Images of many of the distinguished women in the paintings were thoroughly appropriate for the college however, with the only possible exception being the appearance, at the far end of the hall, of a painting of someone with such large hands that an offer from Hilda’s would surely have been subject to more than one condition. The first course was actually not bad.

Two slices of bull tomato, slightly grainier than a middle aged feminist’s top lip, with a flake of parmesan like an erstwhile wisp of hair missed by a razor in a bed of salad with dressing and ground black pepper.

The attempt at presentation perceived in the dish, combined with my knowledge of the obvious attempt to save money in serving something so obviously virtually worthless, suggested that something more promising, in terms of available percentage of effort and funds combined, might be served as a second course.

A main course of salmon promised something, despite its appearance, though the film of thick white globulous goo that I was able to scrape off was only slightly colder and less appetising than the fish itself. It genuinely was inexorably poor. While the potato tasted vaguely like a vegetable, albeit one that was abused in unspeakable ways, the ‘broccoli’ could not even resemble the most beaten and damaged example of its species.

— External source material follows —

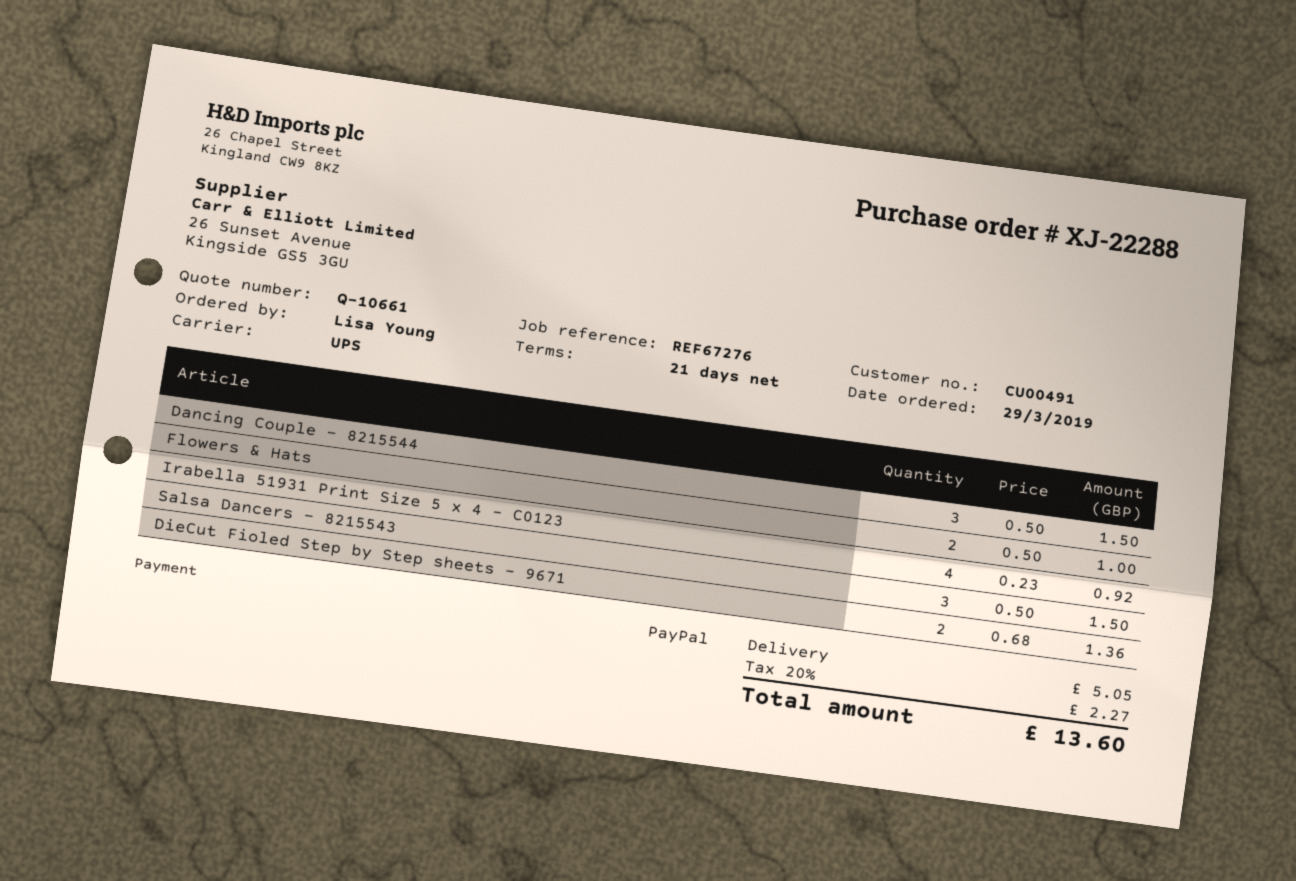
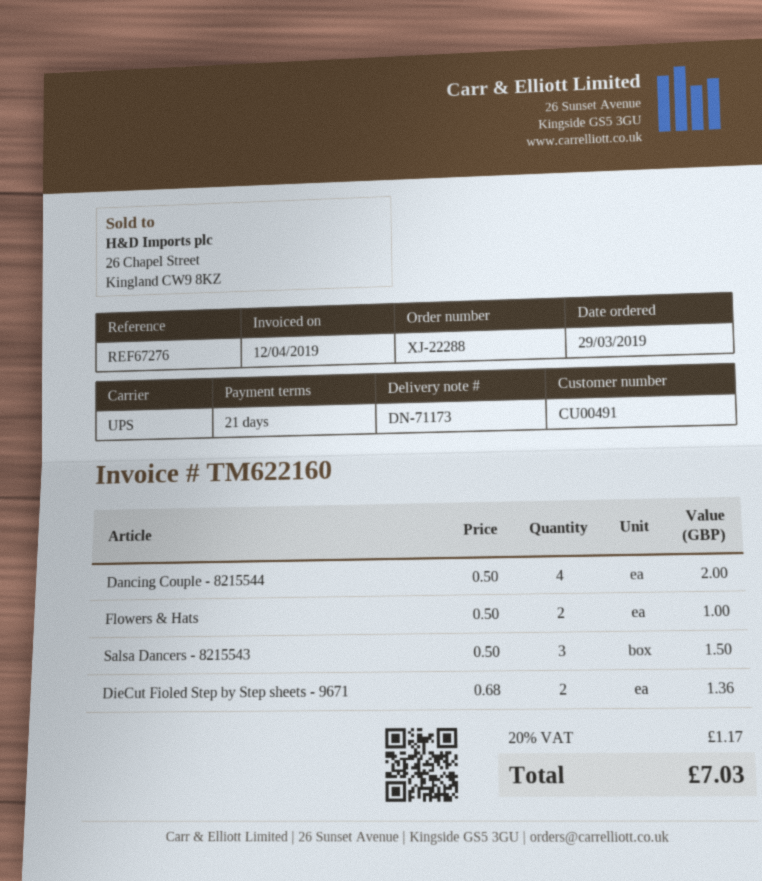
Dancing Couple - 8215544: 3 x 0.50 = 1.50 -> 4 x 0.50 = 2.00
Irabella 51931 Print Size 5 x 4 - C0123: 4 x 0.23 = 0.92 -> none
shipping: 5.05 -> none
tax: 20% = 2.27 -> 20% = 1.17
total: 13.60 -> 7.03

In their total commitment to culinary inferiority, St Hildas have actually achieved something. Each disappointment was followed by something that increased the overall feeling of despondency, to the point where I almost felt publicly embarrassed at eating so little. The banoffee pie extended its influence over the cheap Formica dish like a particularly potent virus • a brown abomination on a dubious biscuit base.

A coagulation of cheap digestive crumbs and bananas with the consistency of old custard and the taste of imitation superglue was no more satisfactory than the other offerings that were returned to the kitchen in something approaching their entirety. It was fortunate, in a sense, that my choice to eat little of what I was presented with affected me little but the lack of any nutritional value in the meal was irrefutable.

The problem, essentially, was that not only did it look like total cack, but tasted, like it as well. They say you are what you eat. For the sake of the students of St Hilda’s College Oxford, I hope few of them often attend their formal hall. Second rate offcuts of meat, hybrids of strange organic produce, unadventurous attempts at originality and a general guarantee of a bad taste left in the mouth is not something to aspire to.

Having said this, the company was more than pleasant, exceedingly attractive and inquisitive about the up and coming Greyfriars bop, their spirits hardly dampened by the blatant attempt to poison them by college authorities. Most importantly I was allowed to take my exceedingly large White Russian into the hall with me, and received all the nutrition I needed from that.